At the centre of Little Women is Jo, a feisty and creative dreamer played by Emily McKenzie. “She’s really passionate, and has a massive drive for life and family.  She really works hard to strive to achieve her goals to be what she wants to be no matter what obstacles she must overcome”, says McKenzie. It’s a vocally challenging role, with a wide vocal range and varying styles, but Emily feels that it’s an honour to perform such an iconic role. Emily grew up, as did many, watching the film adaptations of Little Women with her family. But those unfamiliar with the classic tale shouldn’t be apprehensive about the show – fans and newcomers alike will fall in love with the characters and setting. And it’s certainly not difficult to connect with Jo, a character who readers have fallen in love with throughout the generations since 1869. 

Pictured above: The cast in rehearsal, photo taken from Oxagen's Facebook page (linked below).

The emphasis on historical accuracy in Oxagen’s Little Women is to be admired. So much effort has been put into researching etiquette of the period, how characters sit and stand, and how they interact with each other according to their social hierarchy. All of these details are integral to the actors’ interpretations of their characters. “Because it is set in the 1860s, it is hard to find mannerisms of that time,” says McKenzie. “It’s hard to know how a 16 year old would be played. They had to grow up faster back then,” contributing to the household from a young age.

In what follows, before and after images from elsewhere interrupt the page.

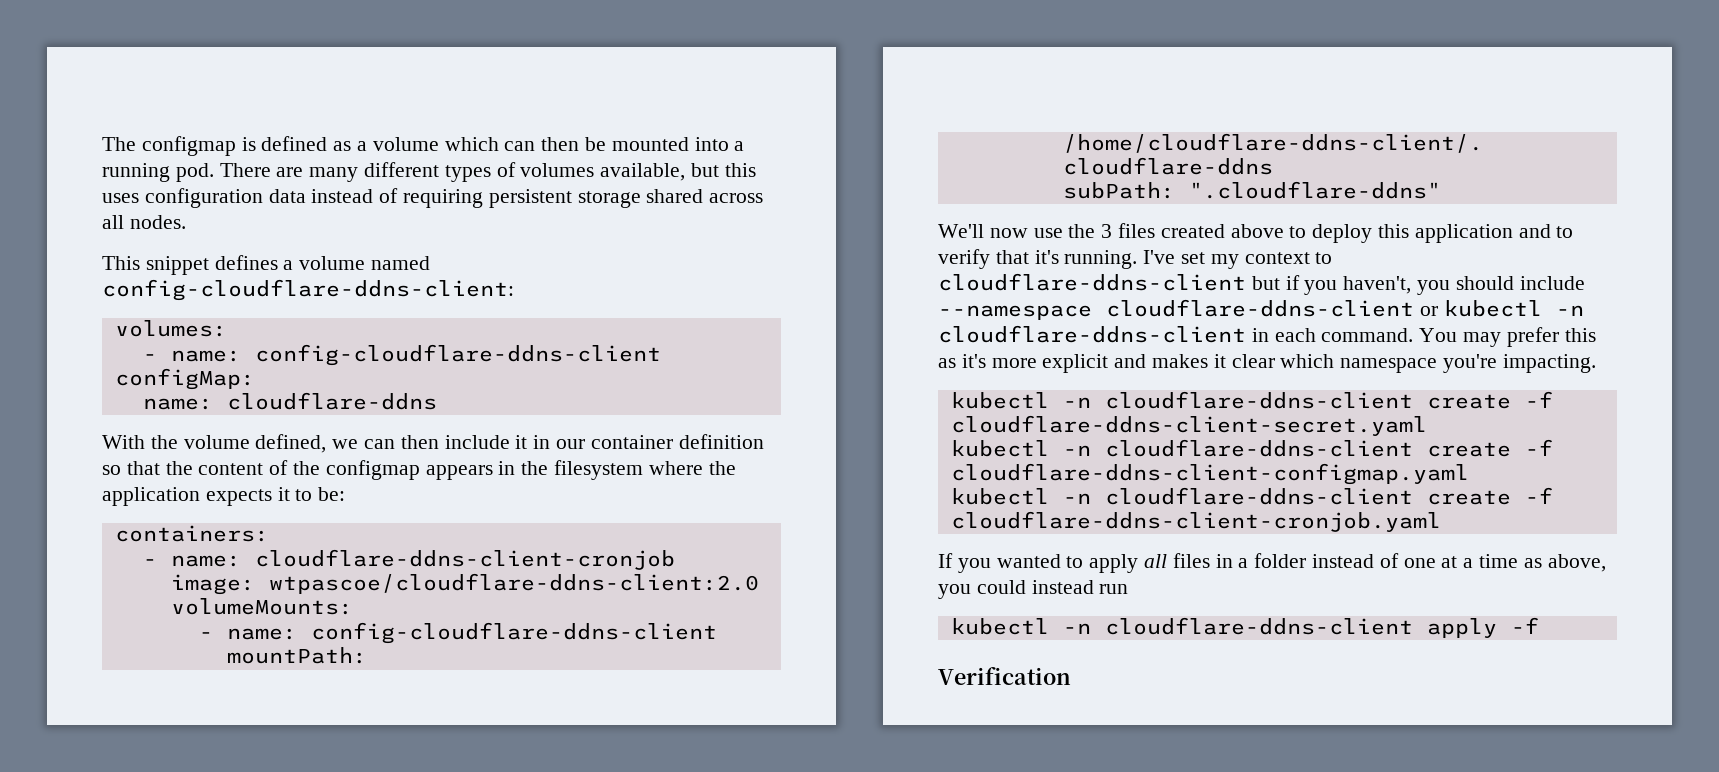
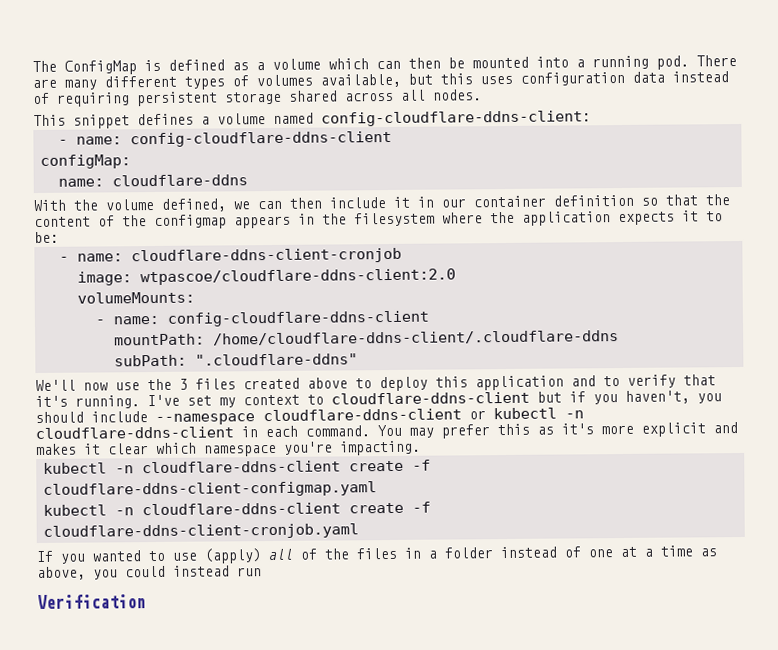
- The configmap is defined as a volume which can then be mounted into a running pod.
+ The ConfigMap is defined as a volume which can then be mounted into a running pod.
- volumes:
- containers:
- kubectl -n cloudflare-ddns-client create -f cloudflare-ddns-client-secret.yaml
- If you wanted to apply all files in a folder instead of one at a time as above, you could instead run
+ If you wanted to use (apply) all of the files in a folder instead of one at a time as above, you could instead run
- kubectl -n cloudflare-ddns-client apply -f

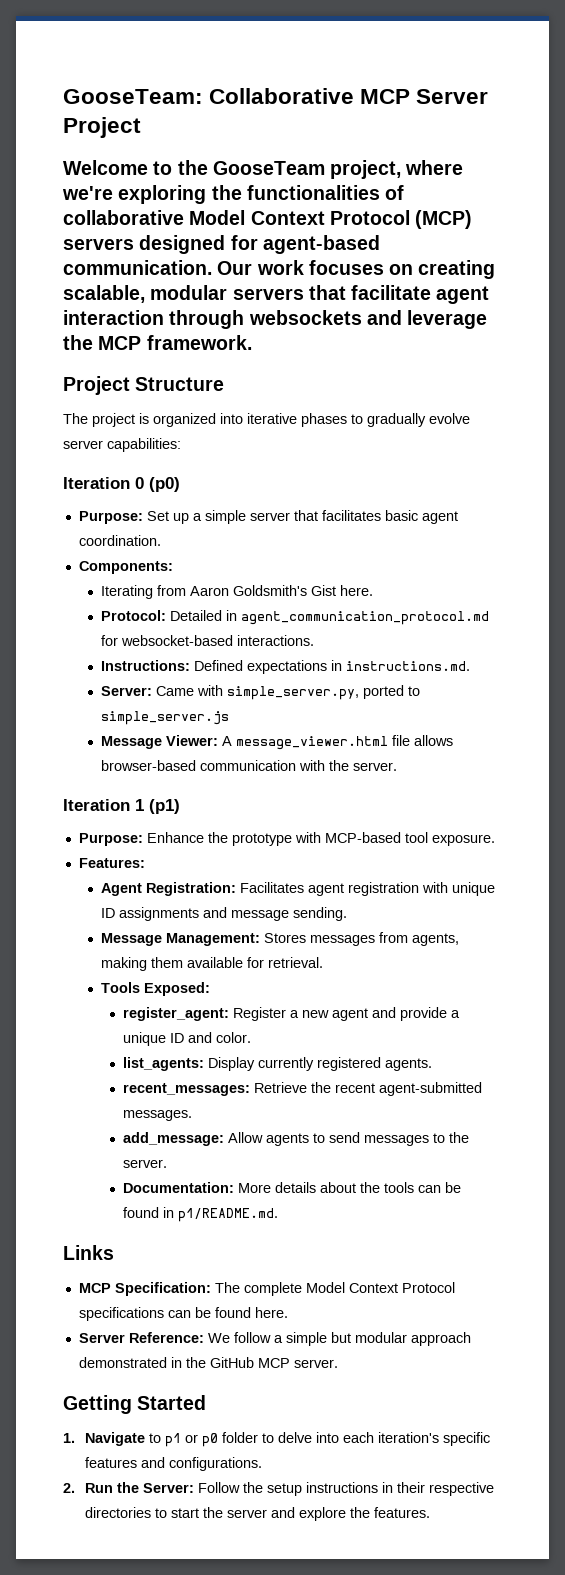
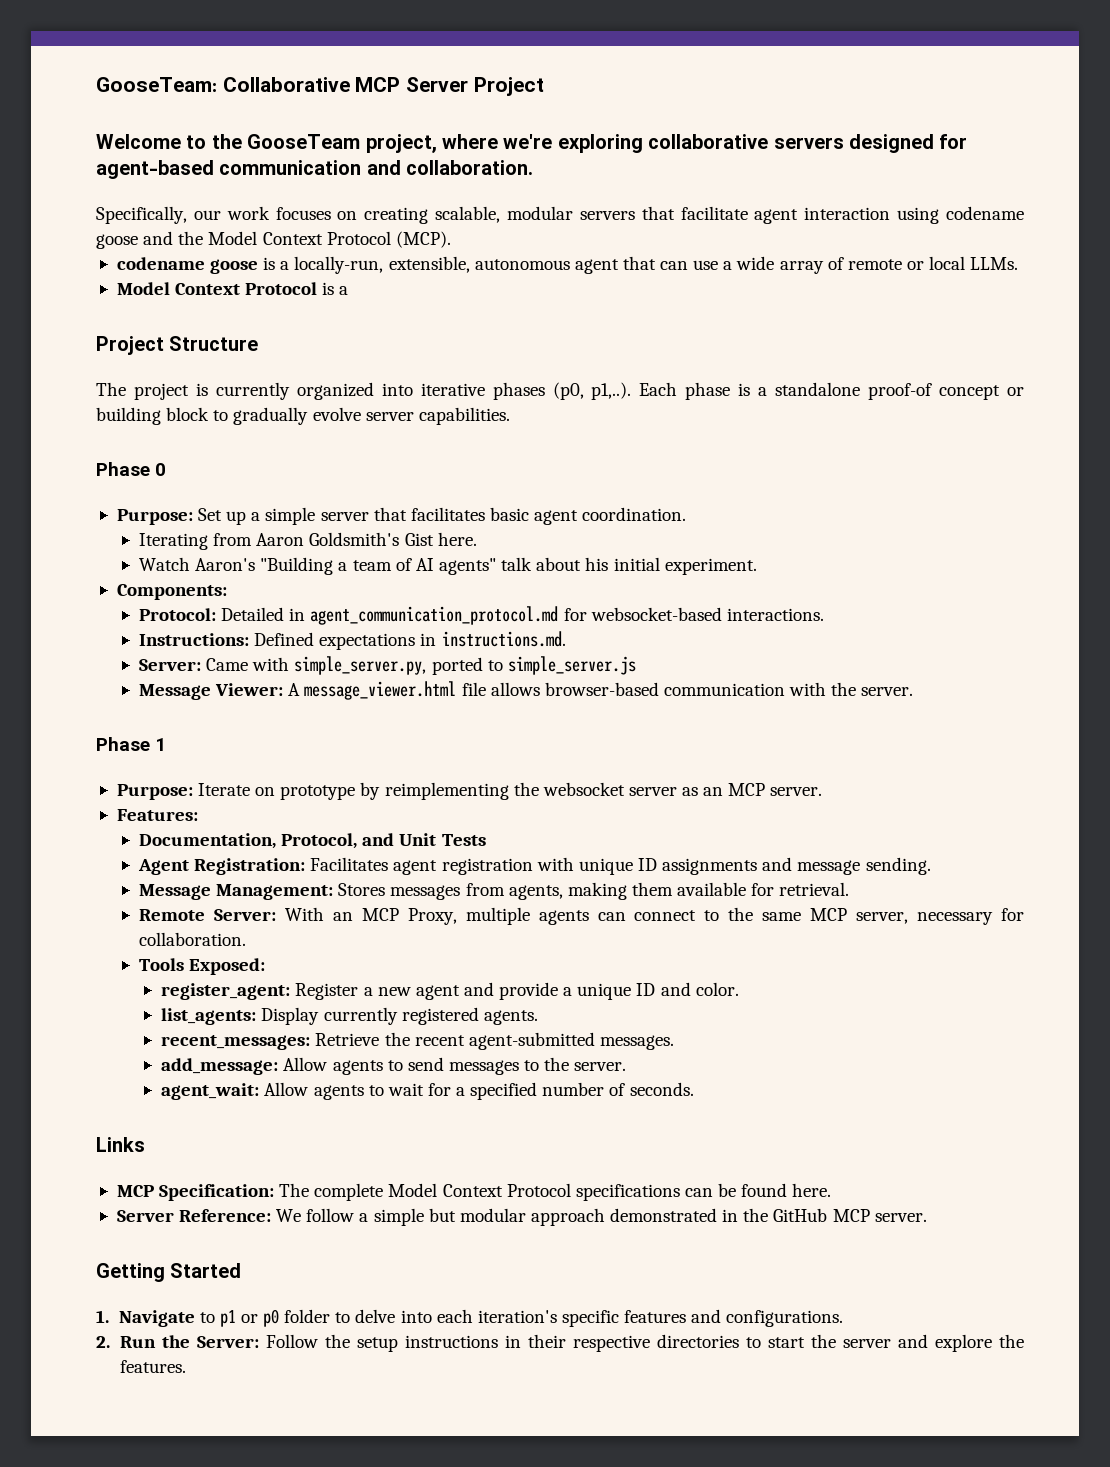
- Welcome to the GooseTeam project, where we're exploring the functionalities of collaborative Model Context Protocol (MCP) servers designed for agent-based communication. Our work focuses on creating scalable, modular servers that facilitate agent interaction through websockets and leverage the MCP framework.
+ Welcome to the GooseTeam project, where we're exploring collaborative servers designed for agent-based communication and collaboration.
+ Specifically, our work focuses on creating scalable, modular servers that facilitate agent interaction using codename goose and the Model Context Protocol (MCP).
+ codename goose is a locally-run, extensible, autonomous agent that can use a wide array of remote or local LLMs.
+ Model Context Protocol is a
- The project is organized into iterative phases to gradually evolve server capabilities:
- Iteration 0 (p0)
+ The project is currently organized into iterative phases (p0, p1,..). Each phase is a standalone proof-of concept or building block to gradually evolve server capabilities.
+ Phase 0
- Components:
+ Watch Aaron's "Building a team of AI agents" talk about his initial experiment.
+ Components:
- Iteration 1 (p1)
- Purpose: Enhance the prototype with MCP-based tool exposure.
+ Phase 1
+ Purpose: Iterate on prototype by reimplementing the websocket server as an MCP server.
  Features:
+ Documentation, Protocol, and Unit Tests
+ Remote Server: With an MCP Proxy, multiple agents can connect to the same MCP server, necessary for collaboration.
- Documentation: More details about the tools can be found in p1/README.md.
+ agent_wait: Allow agents to wait for a specified number of seconds.

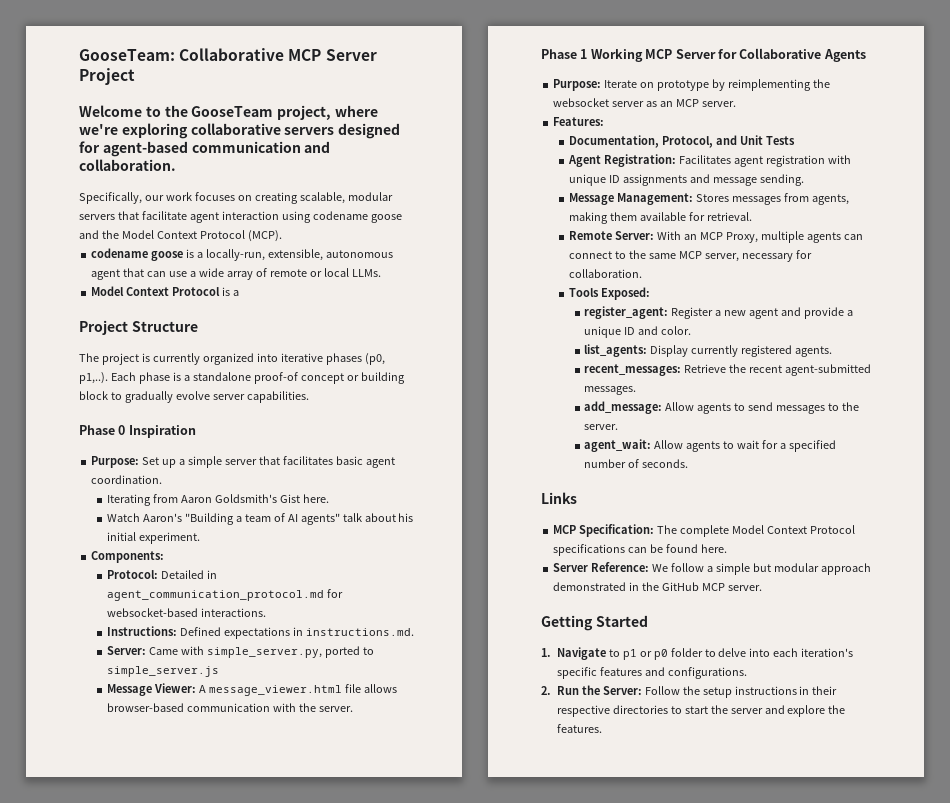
- Phase 0
+ Phase 0 Inspiration
- Phase 1
+ Phase 1 Working MCP Server for Collaborative Agents

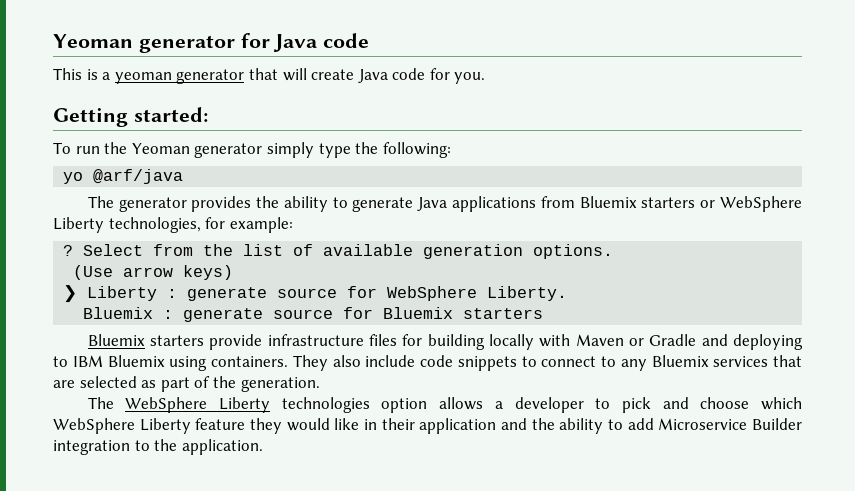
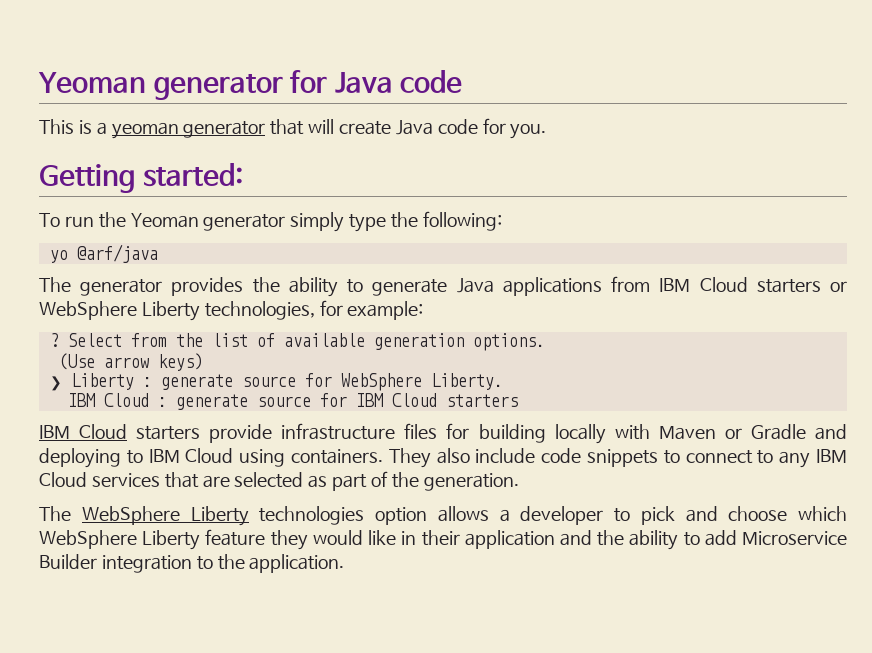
- The generator provides the ability to generate Java applications from Bluemix starters or WebSphere Liberty technologies, for example:
+ The generator provides the ability to generate Java applications from IBM Cloud starters or WebSphere Liberty technologies, for example:
- Bluemix : generate source for Bluemix starters
+ IBM Cloud : generate source for IBM Cloud starters
- Bluemix starters provide infrastructure files for building locally with Maven or Gradle and deploying to IBM Bluemix using containers.
+ IBM Cloud starters provide infrastructure files for building locally with Maven or Gradle and deploying to IBM Cloud using containers.
- They also include code snippets to connect to any Bluemix services that are selected as part of the generation.
+ They also include code snippets to connect to any IBM Cloud services that are selected as part of the generation.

Such close attention to detail has not been restricted to the mannerisms of each character. The costumes are perhaps the most intricate element of this production. “A lot of time has been spent on costumes, so that they suit the style and personality of each character, and suit the narrative arcs. The costumes are integral to character,” says Valk. The girls have even been rehearsing in hoop skirts since day one, and the boys in braces and the right shoes, to help to create their characters and get a feel for the time period. It is clear the level of dedication and passion of everyone involved.

What Penn wants the audience to come away with after seeing the show is a reignited love of classic literature. She goes on to state that the audience may realise, for the first time, that people in history “had lives as intricate and detailed as our lives today.” But there’s much more to be said for the effect that Little Women can have on an audience. “Little Women is about finding your voice in the world, and learning to survive in the world without losing yourself in the process.” These are definitely universal themes that will never go out of fashion.

Oxagen’s upcoming production of Little Women is a fully realised, historically accurate production, with beautiful moments that will move you. The score, a mix of modern and classical, is a delight; as are the universally recognisable characters and intricate story. Little Women will always have something to say about our world, as it is constantly re-imagined and invigorated by new creative talent. And just wait until the last 45 seconds of the show, says Valk. “This final moment always makes me stop, getting my attention.” But we won’t give anything away!